Becauseadults have been collected in close association with lichen covered rocks, it is likely the larvae are lichenivorous, a frequently used food source in this group of moths. Several (13) small (3.5-4.2 mm long) mature larval cases, some with pupal exuviae attached (Figs 9, 10), were collected under lichen covered rocks at White Horse Hill, on the same day that an adult was collected there by A. Wakeham-Dawson. It is likely that these are the larval cases of Erechthias grayi , but larval rearings will need to be conducted to confirm this. The cases are mostly white, speckled with small grains of sand and minute, dark fragments from the rocky substrate.

The behavior of the moths in the field was unusual. They would cling firmly to the bare rock, lichens (Fig. 3), and small plants in exposed situations and were only seen to move when disturbed, and then reluctantly. They would hop a few inches in a very bug-like ( Heteroptera ) manner and were most easily collected using an aspirator (pooter). Wakeham-Dawson (see paratype data) observed adults running over a lichen covered rock at White Horse Hill.

Remarks.

Erechthias grayi is the only species within this large genus known to possess brachypterous adults, and thus is the most distinctive moth within Erechthias . The male and female genitalia of Erechthias grayi are most similar to those of Erechthias darwini Robinson (1983), one of the few species of Lepidoptera known to inhabit St. Paul’s Rocks (Pedro e Săo Paulo, Fig. 1), located slightly over 1000 miles northeast of Ascension Island. The male saccus of Erechthias grayi is more triangular and the female signum is more slender than those of Erechthias darwini . Most significantly, the adults of Erechthias darwini (Fig. 11) are fully winged and capable of flight. However, considering their genitalic similarities and geographical proximity, it is possible that grayi may have shared relatively recent common ancestrywith darwini.

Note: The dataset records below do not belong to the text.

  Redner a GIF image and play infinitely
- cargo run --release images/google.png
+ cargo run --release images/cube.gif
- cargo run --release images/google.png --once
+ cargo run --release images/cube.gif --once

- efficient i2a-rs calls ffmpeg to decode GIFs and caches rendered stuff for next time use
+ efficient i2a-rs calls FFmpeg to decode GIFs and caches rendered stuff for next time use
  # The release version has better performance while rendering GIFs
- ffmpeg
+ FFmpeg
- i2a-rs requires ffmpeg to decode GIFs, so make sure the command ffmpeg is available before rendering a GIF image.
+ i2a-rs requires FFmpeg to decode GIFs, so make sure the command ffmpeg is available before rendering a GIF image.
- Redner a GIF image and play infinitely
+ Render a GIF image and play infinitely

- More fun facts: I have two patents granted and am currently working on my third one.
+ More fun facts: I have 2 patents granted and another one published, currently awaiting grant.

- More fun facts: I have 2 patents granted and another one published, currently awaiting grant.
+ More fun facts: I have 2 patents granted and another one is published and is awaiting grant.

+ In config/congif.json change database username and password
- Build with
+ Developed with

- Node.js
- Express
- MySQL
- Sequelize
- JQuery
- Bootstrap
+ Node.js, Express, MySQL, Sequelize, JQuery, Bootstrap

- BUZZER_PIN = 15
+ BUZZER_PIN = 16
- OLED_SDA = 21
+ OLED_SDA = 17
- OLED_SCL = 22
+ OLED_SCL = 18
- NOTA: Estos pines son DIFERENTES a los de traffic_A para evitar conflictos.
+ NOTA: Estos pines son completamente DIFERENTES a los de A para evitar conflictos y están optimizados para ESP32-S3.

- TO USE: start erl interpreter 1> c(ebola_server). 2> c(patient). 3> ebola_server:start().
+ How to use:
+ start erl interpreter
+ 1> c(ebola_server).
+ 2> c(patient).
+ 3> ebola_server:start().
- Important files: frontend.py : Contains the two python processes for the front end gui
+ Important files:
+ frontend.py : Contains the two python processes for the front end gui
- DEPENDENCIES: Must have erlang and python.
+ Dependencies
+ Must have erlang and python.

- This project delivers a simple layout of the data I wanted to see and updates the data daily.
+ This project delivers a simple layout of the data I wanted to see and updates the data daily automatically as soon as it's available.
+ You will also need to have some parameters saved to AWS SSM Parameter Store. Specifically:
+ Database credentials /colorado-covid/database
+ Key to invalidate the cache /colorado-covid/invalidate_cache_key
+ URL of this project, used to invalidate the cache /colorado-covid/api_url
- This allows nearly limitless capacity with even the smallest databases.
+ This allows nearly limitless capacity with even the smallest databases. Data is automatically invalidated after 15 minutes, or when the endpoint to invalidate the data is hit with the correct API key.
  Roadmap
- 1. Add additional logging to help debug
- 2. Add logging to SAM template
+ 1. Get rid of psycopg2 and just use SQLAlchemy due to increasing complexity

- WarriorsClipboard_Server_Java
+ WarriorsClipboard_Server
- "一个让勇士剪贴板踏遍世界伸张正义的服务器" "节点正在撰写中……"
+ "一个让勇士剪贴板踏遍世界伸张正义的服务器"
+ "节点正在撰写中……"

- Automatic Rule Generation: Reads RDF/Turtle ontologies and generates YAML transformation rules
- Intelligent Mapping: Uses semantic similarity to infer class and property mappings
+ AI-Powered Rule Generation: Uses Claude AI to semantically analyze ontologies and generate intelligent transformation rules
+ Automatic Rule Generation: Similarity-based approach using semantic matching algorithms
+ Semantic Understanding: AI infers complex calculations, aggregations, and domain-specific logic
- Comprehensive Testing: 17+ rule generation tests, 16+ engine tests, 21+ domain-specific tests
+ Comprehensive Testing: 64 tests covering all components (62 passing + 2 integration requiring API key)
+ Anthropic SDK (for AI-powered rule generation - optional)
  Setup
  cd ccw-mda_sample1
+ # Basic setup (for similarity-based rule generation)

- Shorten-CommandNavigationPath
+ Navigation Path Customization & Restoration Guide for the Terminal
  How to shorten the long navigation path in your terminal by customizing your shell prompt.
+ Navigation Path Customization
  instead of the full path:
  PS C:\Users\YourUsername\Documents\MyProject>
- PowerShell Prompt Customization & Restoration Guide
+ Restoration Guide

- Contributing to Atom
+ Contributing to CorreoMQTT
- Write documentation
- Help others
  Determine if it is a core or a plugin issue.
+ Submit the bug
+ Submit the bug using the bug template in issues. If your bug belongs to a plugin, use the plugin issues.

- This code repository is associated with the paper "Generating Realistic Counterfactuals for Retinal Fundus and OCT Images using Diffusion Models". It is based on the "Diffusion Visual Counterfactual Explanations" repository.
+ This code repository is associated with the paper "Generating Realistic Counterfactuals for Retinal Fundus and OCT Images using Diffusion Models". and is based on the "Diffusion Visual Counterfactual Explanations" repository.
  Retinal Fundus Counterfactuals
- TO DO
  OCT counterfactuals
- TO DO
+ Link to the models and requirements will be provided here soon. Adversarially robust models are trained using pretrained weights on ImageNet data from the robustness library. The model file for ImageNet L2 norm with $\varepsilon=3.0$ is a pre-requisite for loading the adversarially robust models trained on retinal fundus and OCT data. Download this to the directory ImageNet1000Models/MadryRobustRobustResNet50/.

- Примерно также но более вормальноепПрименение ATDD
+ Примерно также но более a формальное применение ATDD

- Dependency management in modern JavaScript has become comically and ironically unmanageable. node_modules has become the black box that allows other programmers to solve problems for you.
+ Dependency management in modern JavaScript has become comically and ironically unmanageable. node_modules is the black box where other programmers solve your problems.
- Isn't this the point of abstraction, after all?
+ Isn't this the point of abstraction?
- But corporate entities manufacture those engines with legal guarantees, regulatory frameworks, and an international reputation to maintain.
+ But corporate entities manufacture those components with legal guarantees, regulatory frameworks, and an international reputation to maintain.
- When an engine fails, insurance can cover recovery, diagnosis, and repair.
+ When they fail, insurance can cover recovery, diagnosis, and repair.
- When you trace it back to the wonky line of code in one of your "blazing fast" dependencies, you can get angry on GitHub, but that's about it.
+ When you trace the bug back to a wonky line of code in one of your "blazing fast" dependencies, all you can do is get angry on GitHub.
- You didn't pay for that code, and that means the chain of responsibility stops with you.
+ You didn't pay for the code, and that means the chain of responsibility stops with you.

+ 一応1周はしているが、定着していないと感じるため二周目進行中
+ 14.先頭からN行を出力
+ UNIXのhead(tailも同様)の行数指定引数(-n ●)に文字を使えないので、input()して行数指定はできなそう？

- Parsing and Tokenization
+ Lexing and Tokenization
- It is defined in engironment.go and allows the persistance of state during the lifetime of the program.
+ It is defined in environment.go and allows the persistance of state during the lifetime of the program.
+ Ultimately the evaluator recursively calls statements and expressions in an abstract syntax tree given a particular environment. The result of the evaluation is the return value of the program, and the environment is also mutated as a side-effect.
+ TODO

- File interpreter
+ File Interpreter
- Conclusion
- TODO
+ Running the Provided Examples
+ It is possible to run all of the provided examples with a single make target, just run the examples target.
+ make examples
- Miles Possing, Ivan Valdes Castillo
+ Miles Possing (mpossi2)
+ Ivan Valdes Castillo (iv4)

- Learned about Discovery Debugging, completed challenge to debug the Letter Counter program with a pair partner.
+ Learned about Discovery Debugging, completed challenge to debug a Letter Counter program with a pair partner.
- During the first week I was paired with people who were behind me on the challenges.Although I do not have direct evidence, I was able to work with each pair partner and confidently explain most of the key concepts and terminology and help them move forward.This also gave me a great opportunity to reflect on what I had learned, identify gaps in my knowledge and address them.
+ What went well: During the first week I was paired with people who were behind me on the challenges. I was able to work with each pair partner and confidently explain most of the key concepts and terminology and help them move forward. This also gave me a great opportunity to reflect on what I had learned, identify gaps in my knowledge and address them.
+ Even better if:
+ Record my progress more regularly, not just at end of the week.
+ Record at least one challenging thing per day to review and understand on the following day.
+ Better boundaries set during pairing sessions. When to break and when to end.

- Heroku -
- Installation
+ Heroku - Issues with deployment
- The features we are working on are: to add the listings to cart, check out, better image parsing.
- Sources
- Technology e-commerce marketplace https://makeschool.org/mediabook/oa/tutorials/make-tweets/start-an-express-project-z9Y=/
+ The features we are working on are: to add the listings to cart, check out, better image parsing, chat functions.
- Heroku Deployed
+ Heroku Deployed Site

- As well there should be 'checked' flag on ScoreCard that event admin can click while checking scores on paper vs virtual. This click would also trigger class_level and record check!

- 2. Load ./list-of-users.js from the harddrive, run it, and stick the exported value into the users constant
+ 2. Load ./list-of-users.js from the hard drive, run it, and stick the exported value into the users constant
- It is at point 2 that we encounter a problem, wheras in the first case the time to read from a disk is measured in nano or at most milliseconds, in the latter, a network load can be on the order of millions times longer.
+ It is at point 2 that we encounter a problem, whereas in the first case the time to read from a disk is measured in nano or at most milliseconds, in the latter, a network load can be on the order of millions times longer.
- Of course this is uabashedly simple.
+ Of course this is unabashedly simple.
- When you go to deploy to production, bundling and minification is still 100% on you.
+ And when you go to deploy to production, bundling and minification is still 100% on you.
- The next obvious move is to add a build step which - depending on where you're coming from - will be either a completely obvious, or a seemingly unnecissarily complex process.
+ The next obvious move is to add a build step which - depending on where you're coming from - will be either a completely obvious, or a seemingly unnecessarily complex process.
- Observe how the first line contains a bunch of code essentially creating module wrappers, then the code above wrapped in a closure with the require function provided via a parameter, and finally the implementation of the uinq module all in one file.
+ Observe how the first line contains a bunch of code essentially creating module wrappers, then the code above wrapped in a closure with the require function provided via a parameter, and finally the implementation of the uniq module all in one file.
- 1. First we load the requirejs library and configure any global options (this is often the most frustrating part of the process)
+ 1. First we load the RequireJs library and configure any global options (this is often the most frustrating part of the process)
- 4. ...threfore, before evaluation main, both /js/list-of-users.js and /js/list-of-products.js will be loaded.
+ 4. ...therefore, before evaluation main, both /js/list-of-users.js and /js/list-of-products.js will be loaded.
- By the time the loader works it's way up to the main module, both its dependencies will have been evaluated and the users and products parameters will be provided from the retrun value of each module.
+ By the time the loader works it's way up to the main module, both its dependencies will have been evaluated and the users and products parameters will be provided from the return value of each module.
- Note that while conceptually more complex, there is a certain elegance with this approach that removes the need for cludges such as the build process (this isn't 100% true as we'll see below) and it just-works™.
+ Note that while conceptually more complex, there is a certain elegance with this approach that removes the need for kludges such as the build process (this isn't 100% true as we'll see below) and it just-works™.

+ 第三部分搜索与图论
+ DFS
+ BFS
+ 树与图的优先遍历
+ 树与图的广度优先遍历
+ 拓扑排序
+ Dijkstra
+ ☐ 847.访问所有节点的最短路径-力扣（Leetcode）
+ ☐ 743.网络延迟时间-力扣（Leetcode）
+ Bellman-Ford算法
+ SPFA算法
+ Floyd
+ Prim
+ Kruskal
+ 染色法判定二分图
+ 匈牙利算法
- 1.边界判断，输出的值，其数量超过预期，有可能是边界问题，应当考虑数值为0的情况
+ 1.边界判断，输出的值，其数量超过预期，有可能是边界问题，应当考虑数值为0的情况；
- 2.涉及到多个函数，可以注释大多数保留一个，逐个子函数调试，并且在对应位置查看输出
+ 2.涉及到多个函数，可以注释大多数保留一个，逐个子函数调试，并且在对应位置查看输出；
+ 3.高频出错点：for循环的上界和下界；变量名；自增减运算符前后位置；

Reportedly, some form of wing reduction has occurred in either 25 ( Sattler 1991) or as many as 35 families ( Heppner 1991) of Lepidoptera . The two family totals quoted probably differ because Sattler did not include species displaying only slight wing dimorphism, and also because of some differences in the family classification followed by each author. Because of rather obvious reasons involving different selective pressures and flight requirements that exist between the sexes, wing reduction has rarely evolved in male Lepidoptera . Most species that have developed wing reduction in both sexes occur on small oceanic islands or in restricted coastal habitats ( Sattler 1991, Heppner 1991, 2010, Wagner and Liebherr 1992). Although several ecological and environmental factors can lead to a loss of flight among insects, the effect of continuous strong winds such as occur on isolated islands have long been considered a primary reason for wing reductions, particularly in Lepidoptera males ( Sattler 1991, Wagner and Liebherr 1992). Previously, eight species representing five genera of Tineidae had been reported to exhibit some form of wing reduction, with four species (including three species of Pringleophaga Enderlein and one of Proerodesma Meyrick) being brachypterous in both sexes ( Sattler 1991). No member of the large genus Erechthias had been reported as brachypterous prior to this report.